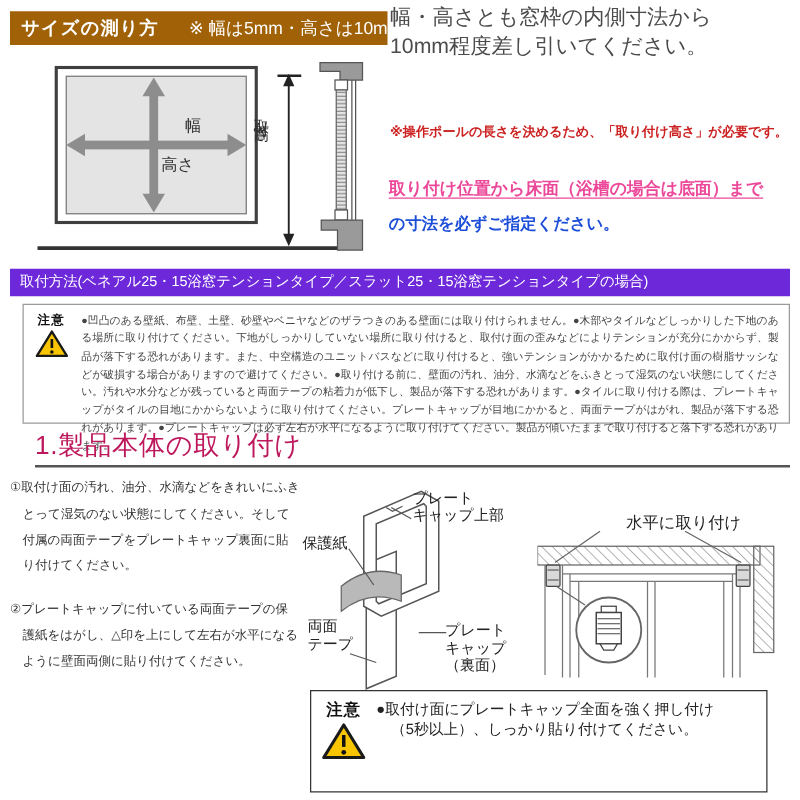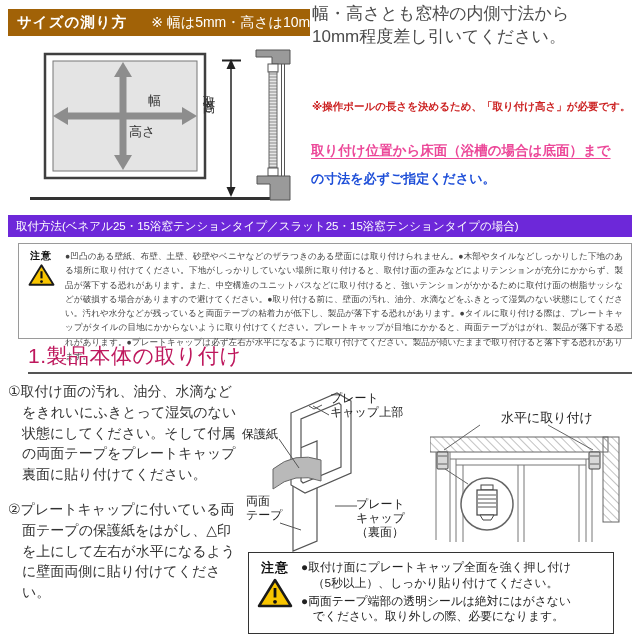--- a/index.html
+++ b/index.html
@@ -41,7 +41,7 @@
   
   .install-head { left:28px; top:342px; font-size:21px; color:#be185d; letter-spacing:0.5px; }
   .install-rule { left:28px; top:372px; width:604px; height:2px; background:#555; }
-  .steps { left:8px; top:381px; width:232px; font-size:14px; line-height:20.8px; color:#333; }
+  .steps { left:8px; top:381px; width:232px; font-size:10px; line-height:20.8px; color:#333; }
   .steps p { margin:0 0 14px 0; padding-left:1em; text-indent:-1em; }
 
   .small-label { font-size:12px; line-height:1.18; color:#222; }

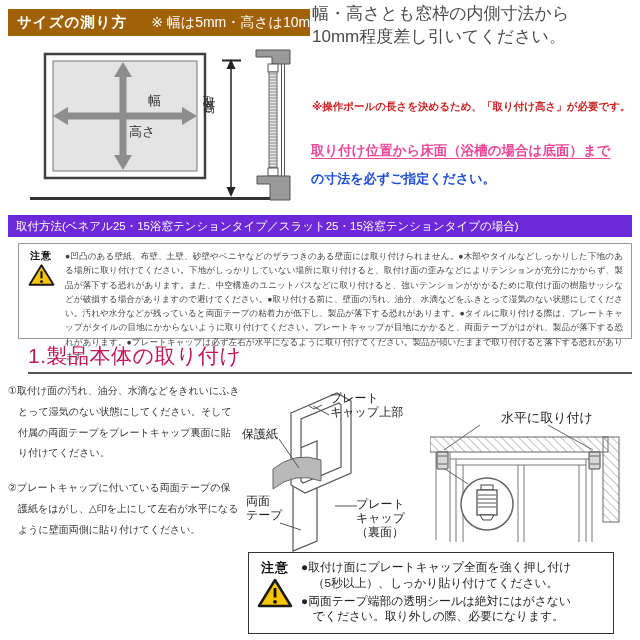--- a/index.html
+++ b/index.html
@@ -223,8 +223,6 @@
     <div class="caution-items">
       <div class="pre">●取付け面にプレートキャップ全面を強く押し付け
 （5秒以上）、しっかり貼り付けてください。</div>
-      <div class="pre">●両面テープ端部の透明シールは絶対にはがさない
-でください。取り外しの際、必要になります。</div>
     </div>
   </div>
────────
**ACTIVITY:**
Write out exactly the lines from the one containing "margin:0 0 14px" through the end of the records above, both included, leaving all pictures out.

**YOUR RESPONSE:**
   .steps p { margin:0 0 14px 0; padding-left:1em; text-indent:-1em; }
 
   .small-label { font-size:12px; line-height:1.18; color:#222; }

--- a/index.html
+++ b/index.html
@@ -223,8 +223,6 @@
     <div class="caution-items">
       <div class="pre">●取付け面にプレートキャップ全面を強く押し付け
 （5秒以上）、しっかり貼り付けてください。</div>
-      <div class="pre">●両面テープ端部の透明シールは絶対にはがさない
-でください。取り外しの際、必要になります。</div>
     </div>
   </div>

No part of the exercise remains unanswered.